Apparently not ready to stop drafting receivers, Green Bay added Notre Dame receiver Equanimeous St. Brown with the #207 overall selection, a sixth-round pick. St. Brown started seven games and played in 12 as a rookie while battling injuries, grabbing 21 passes for 328 yards. However, injuries didn't allow St. Brown to see the field in 2019.

Three seventh-round picks allowed the Packers to take some chances late in the Draft. California defensive end James Looney went first, at #232 overall. Looney appeared in three games in 2018 but didn't record a stat.

It's not often a team drafts a long snapper, but the Packers, with 11 total Draft choices and three late in the seventh round, got their guy in Mississippi State's Hunter Bradley at #239 overall. The Tennessee native has played in all 32 regular-season games so far in his career.

Green Bay went fishing with its final pick of the 2018 NFL Draft, scooping up Southeast Missouri State linebacker/edge rusher Kendall Donnerson at #248 overall. Donnerson has yet to appear in an NFL game.
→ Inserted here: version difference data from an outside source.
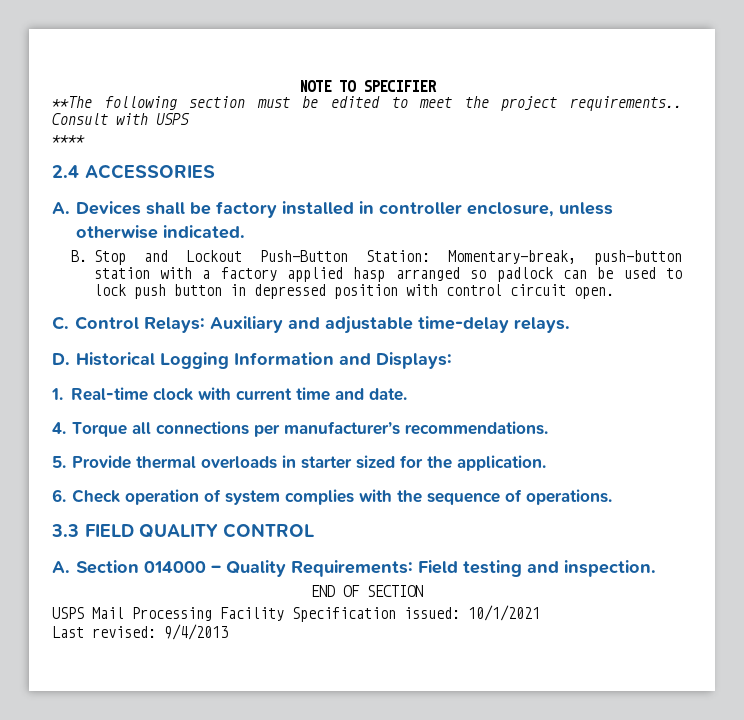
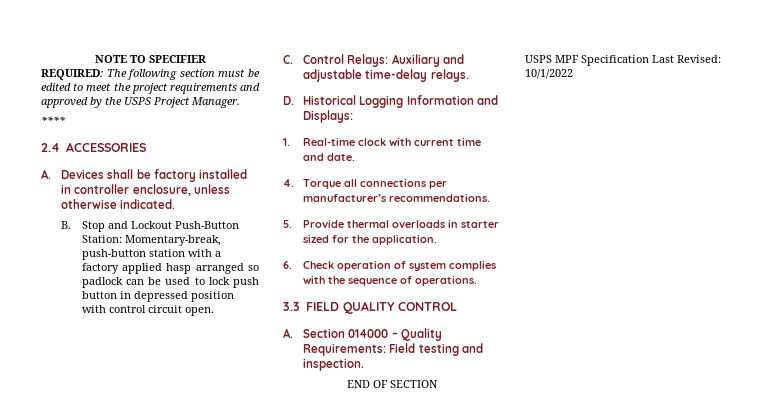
- **The following section must be edited to meet the project requirements.. Consult with USPS
+ REQUIRED: The following section must be edited to meet the project requirements and approved by the USPS Project Manager.
- USPS Mail Processing Facility Specification issued: 10/1/2021
- Last revised: 9/4/2013
+ USPS MPF Specification Last Revised: 10/1/2022

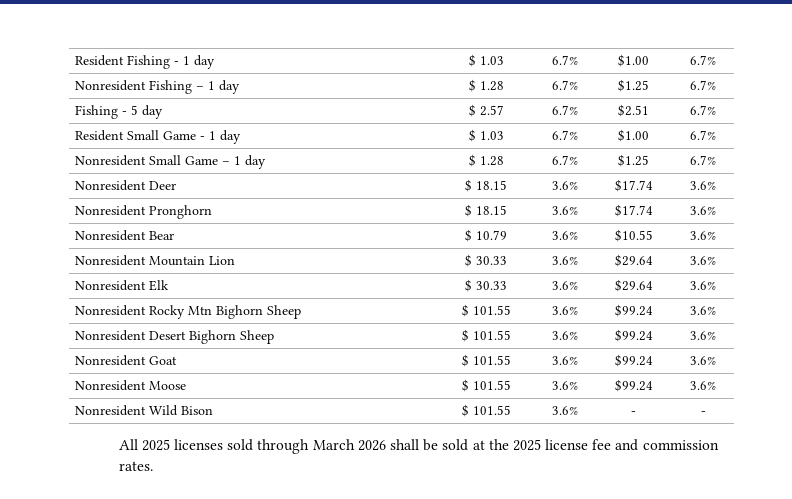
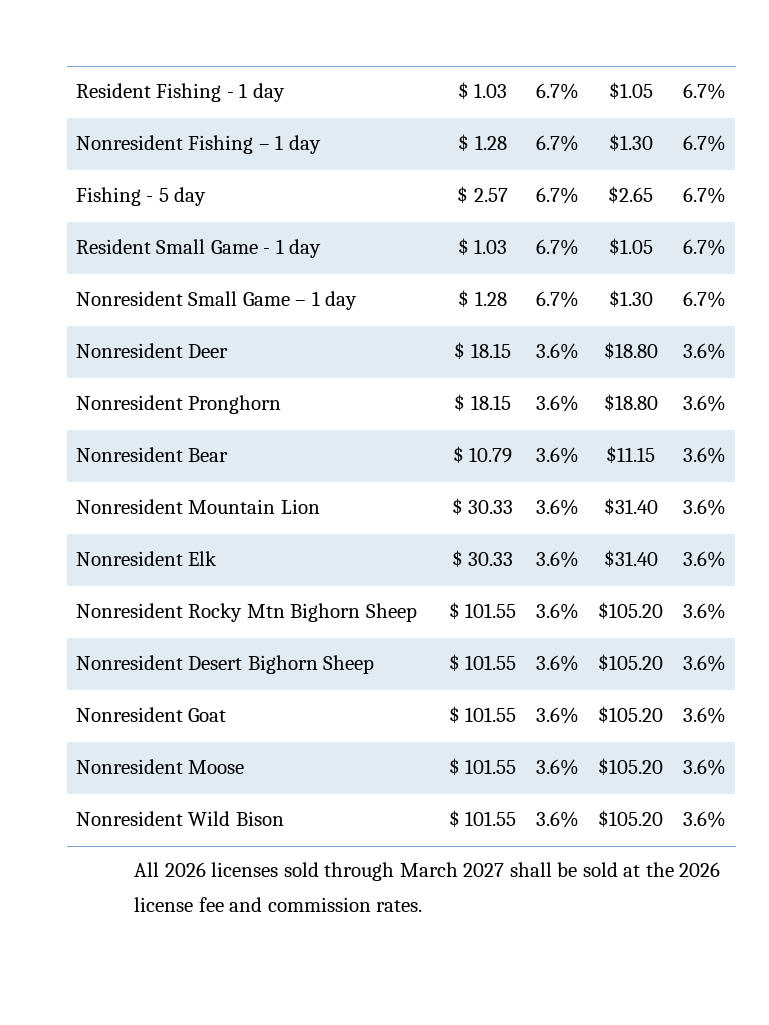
- Resident Fishing - 1 day | $ 1.03 | 6.7% | $1.00 | 6.7%
+ Resident Fishing - 1 day | $ 1.03 | 6.7% | $1.05 | 6.7%
- Nonresident Fishing – 1 day | $ 1.28 | 6.7% | $1.25 | 6.7%
+ Nonresident Fishing – 1 day | $ 1.28 | 6.7% | $1.30 | 6.7%
- Fishing - 5 day | $ 2.57 | 6.7% | $2.51 | 6.7%
+ Fishing - 5 day | $ 2.57 | 6.7% | $2.65 | 6.7%
- Resident Small Game - 1 day | $ 1.03 | 6.7% | $1.00 | 6.7%
+ Resident Small Game - 1 day | $ 1.03 | 6.7% | $1.05 | 6.7%
- Nonresident Small Game – 1 day | $ 1.28 | 6.7% | $1.25 | 6.7%
+ Nonresident Small Game – 1 day | $ 1.28 | 6.7% | $1.30 | 6.7%
- Nonresident Deer | $ 18.15 | 3.6% | $17.74 | 3.6%
+ Nonresident Deer | $ 18.15 | 3.6% | $18.80 | 3.6%
- Nonresident Pronghorn | $ 18.15 | 3.6% | $17.74 | 3.6%
+ Nonresident Pronghorn | $ 18.15 | 3.6% | $18.80 | 3.6%
- Nonresident Bear | $ 10.79 | 3.6% | $10.55 | 3.6%
+ Nonresident Bear | $ 10.79 | 3.6% | $11.15 | 3.6%
- Nonresident Mountain Lion | $ 30.33 | 3.6% | $29.64 | 3.6%
+ Nonresident Mountain Lion | $ 30.33 | 3.6% | $31.40 | 3.6%
- Nonresident Elk | $ 30.33 | 3.6% | $29.64 | 3.6%
+ Nonresident Elk | $ 30.33 | 3.6% | $31.40 | 3.6%
- Nonresident Rocky Mtn Bighorn Sheep | $ 101.55 | 3.6% | $99.24 | 3.6%
+ Nonresident Rocky Mtn Bighorn Sheep | $ 101.55 | 3.6% | $105.20 | 3.6%
- Nonresident Desert Bighorn Sheep | $ 101.55 | 3.6% | $99.24 | 3.6%
+ Nonresident Desert Bighorn Sheep | $ 101.55 | 3.6% | $105.20 | 3.6%
- Nonresident Goat | $ 101.55 | 3.6% | $99.24 | 3.6%
+ Nonresident Goat | $ 101.55 | 3.6% | $105.20 | 3.6%
- Nonresident Moose | $ 101.55 | 3.6% | $99.24 | 3.6%
+ Nonresident Moose | $ 101.55 | 3.6% | $105.20 | 3.6%
- Nonresident Wild Bison | $ 101.55 | 3.6% | - | -
+ Nonresident Wild Bison | $ 101.55 | 3.6% | $105.20 | 3.6%
- All 2025 licenses sold through March 2026 shall be sold at the 2025 license fee and commission rates.
+ All 2026 licenses sold through March 2027 shall be sold at the 2026 license fee and commission rates.

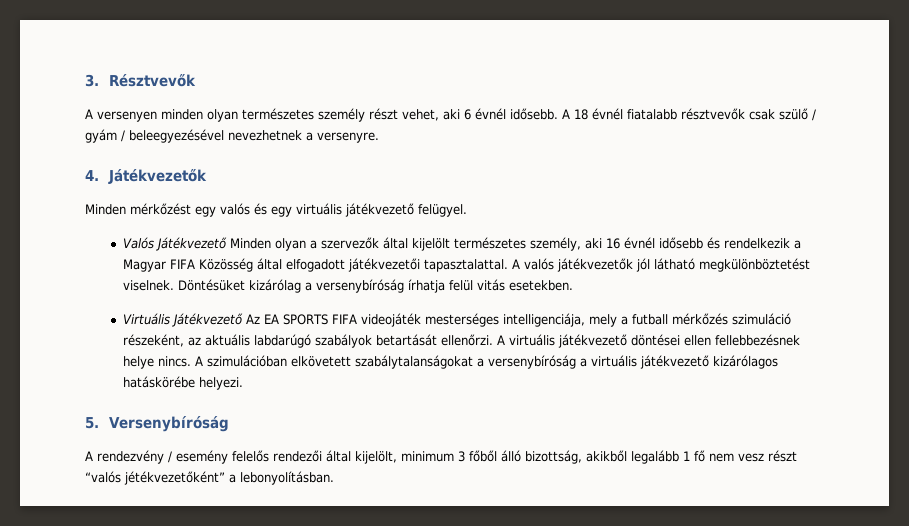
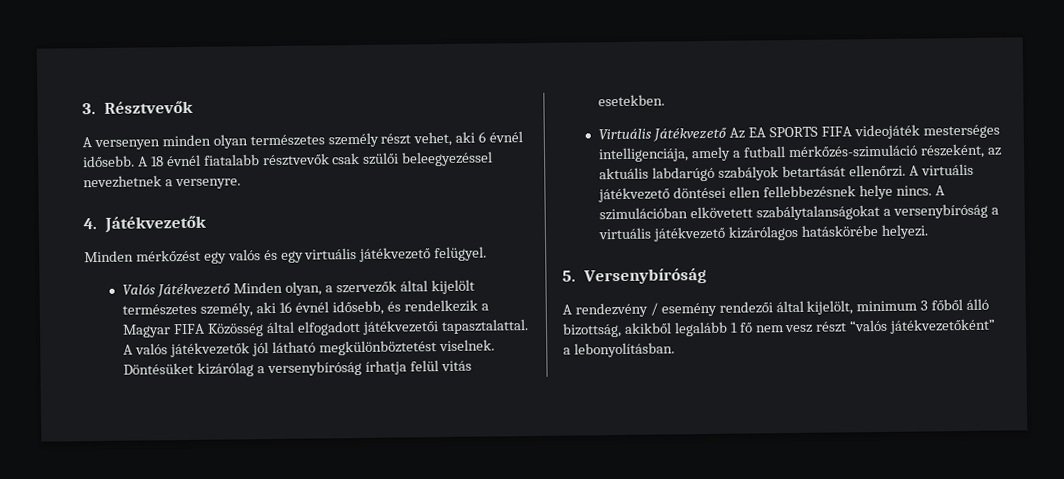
- A 18 évnél fiatalabb résztvevők csak szülő / gyám / beleegyezésével nevezhetnek a versenyre.
+ A 18 évnél fiatalabb résztvevők csak szülői beleegyezéssel nevezhetnek a versenyre.
- Valós Játékvezető Minden olyan a szervezők által kijelölt természetes személy, aki 16 évnél idősebb és rendelkezik a Magyar FIFA Közösség által elfogadott játékvezetői tapasztalattal.
+ Valós Játékvezető Minden olyan, a szervezők által kijelölt természetes személy, aki 16 évnél idősebb, és rendelkezik a Magyar FIFA Közösség által elfogadott játékvezetői tapasztalattal.
- Virtuális Játékvezető Az EA SPORTS FIFA videojáték mesterséges intelligenciája, mely a futball mérkőzés szimuláció részeként, az aktuális labdarúgó szabályok betartását ellenőrzi.
+ Virtuális Játékvezető Az EA SPORTS FIFA videojáték mesterséges intelligenciája, amely a futball mérkőzés-szimuláció részeként, az aktuális labdarúgó szabályok betartását ellenőrzi.
- A rendezvény / esemény felelős rendezői által kijelölt, minimum 3 főből álló bizottság, akikből legalább 1 fő nem vesz részt “valós jétékvezetőként” a lebonyolításban.
+ A rendezvény / esemény rendezői által kijelölt, minimum 3 főből álló bizottság, akikből legalább 1 fő nem vesz részt “valós játékvezetőként” a lebonyolításban.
BEST PICK: Green Bay appears to have gotten it right with their first selection, Jaire Alexander, who has been a steady playmaker at one of football's most important positions. The athleticism and awareness on display on his highlight reels is occasionally breathtaking. Green Bay has used eight of its 13 first- or second-round picks in six years drafting defensive backs; they were bound to get it right at least once or twice.

BOOM: The middle pick of three receivers in the 2018 Draft class, Marquez Valdes-Scantling is primed to take an even larger role in the Packers' offense. With Davante Adams drawing attention on the other side of the field, M-V-S has found some room to operate the past two years. Even if the Packers invest in receiver during the 2020 Draft, Valdes-Scantling has begun to establish himself, and a leap in year 3 would mean big things for the Packers offense.

BUST: J'Mon Moore was the first of three receivers picked, and is already out of Green Bay. Waived before the 2019 season, Moore caught just two passes in his time in Green Bay. Moore's speed was supposed to stretch the Packers' offense, but Moore couldn't stay on the field for Green Bay, and is currently signed to a future/reserve contract with the Cleveland Browns.

STARTERS: Alexander is a mainstay in the starting lineup, as are the specialists, J.K. Scott and Hunter Bradley. Oren Burks, if he can stay healthy, will have some chances at inside linebacker. Valdes-Scantling should get plenty of reps on offense, having already started 20 games, behind only Alexander in this class for starts among the 2018 Draft class. The rest of the class, entering year three, are depth pieces until further notice. This class has produced 61 starts in two years during the regular season, not counting the specialists who have "started" all 32 games available to each of them.